E-Voting: Something Broken In Need of Something New
Vendors assure us that security concerns about their e-voting machines are overblown and that bugs are a thing of the past. But the overwhelmingly evidence suggests otherwise and, at least for Premier (formerly Diebold), these claims ring hollow. Consider these recent events. Last week’s public hearing held by California’s Secretary of State Debra Bowen confirmed that a coding error in Premier’s Global Election Management System (GEMS) tabulation software automatically deletes the first batch of tallied votes from optical scan paper ballots after they are fed into optical-scan machines. As testimony made clear, that software flaw erased 197 vote-by-mail ballots in the November election in Humboldt County, California. At the hearing, Premier representatives admitted that every version of its GEMS tabulation software fails to record significant events that occur on the machines, including when errors in the software deletes votes or when election officials intentionally delete ballots from the system. This problem is widespread as GEMS software tabulates votes for Premier’s touch-screen and optical-scan machines used in more than 30 states. Why are such audit logs critical? They record events that occur on voting systems to ensure the integrity of elections and to help identify the source of any problems in those machines.

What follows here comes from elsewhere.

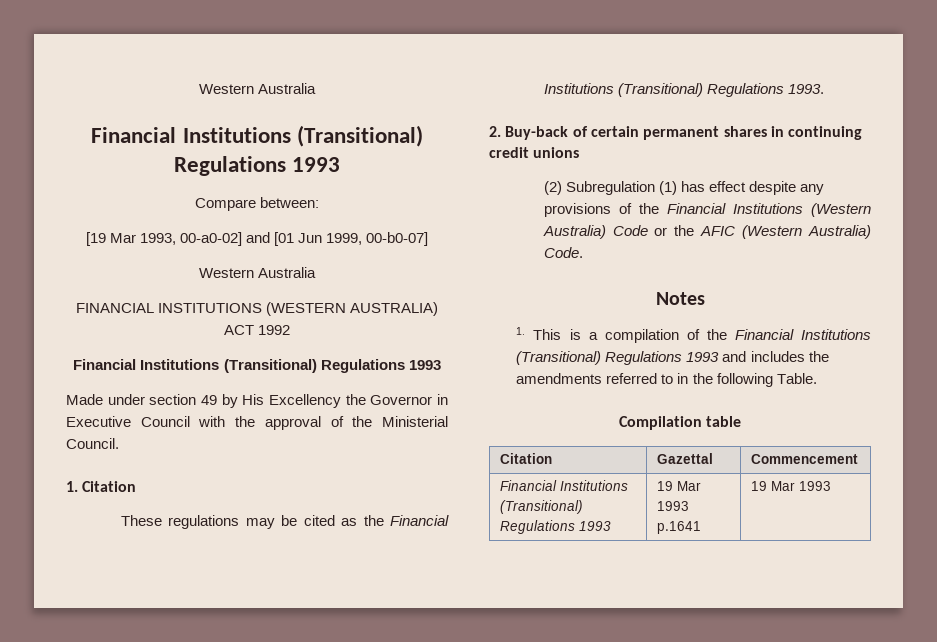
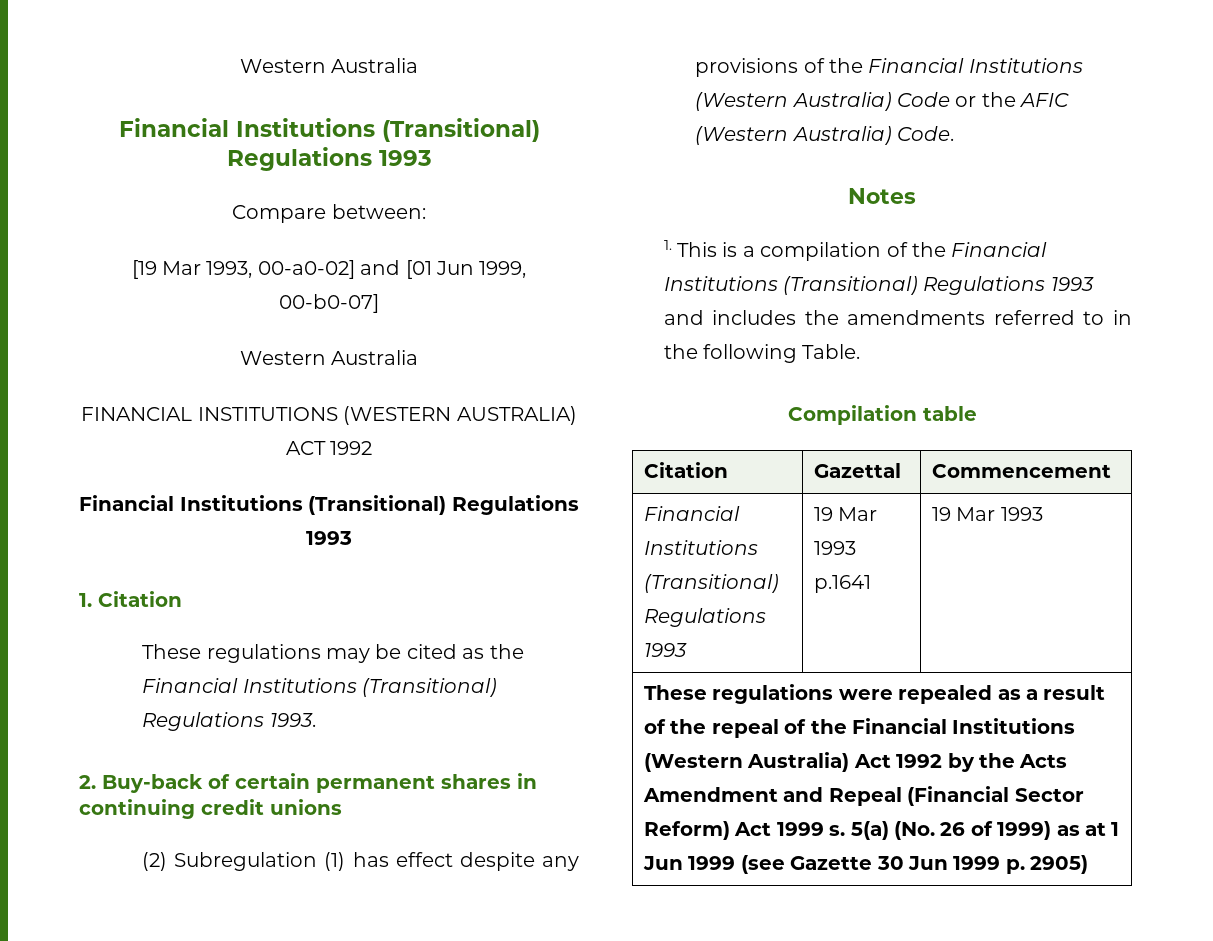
- Made under section 49 by His Excellency the Governor in Executive Council with the approval of the Ministerial Council.
+ These regulations were repealed as a result of the repeal of the Financial Institutions (Western Australia) Act 1992 by the Acts Amendment and Repeal (Financial Sector Reform) Act 1999 s. 5(a) (No. 26 of 1999) as at 1 Jun 1999 (see Gazette 30 Jun 1999 p. 2905)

These kinds of problems are particularly serious as vote rigging isn’t the unheard of occurence as vendors suggest. For instance, a 10-count indictment unsealed last week accuses five Clay County, Kentucky officials, including a county clerk and election officials, of engaging in corrupt tactics to obtain political power and personal gain in violation of the federal RICO statute. The indictment alleges that an election officer defendant marked votes or issued tickets to voters who had sold their votes and changed votes at electronic voting machines. Another defendant is accused of instructing election officers on how to change votes at the voting machines. Not suprisingly, Colorado’s Election Reform Commission has recommended that county clerks do away with e-voting and shift to all-paper ballot system by 2014. But is that the answer given our long history of fraud with paper ballot systems and the complexity of local voting ballots? Your insights are sorely needed.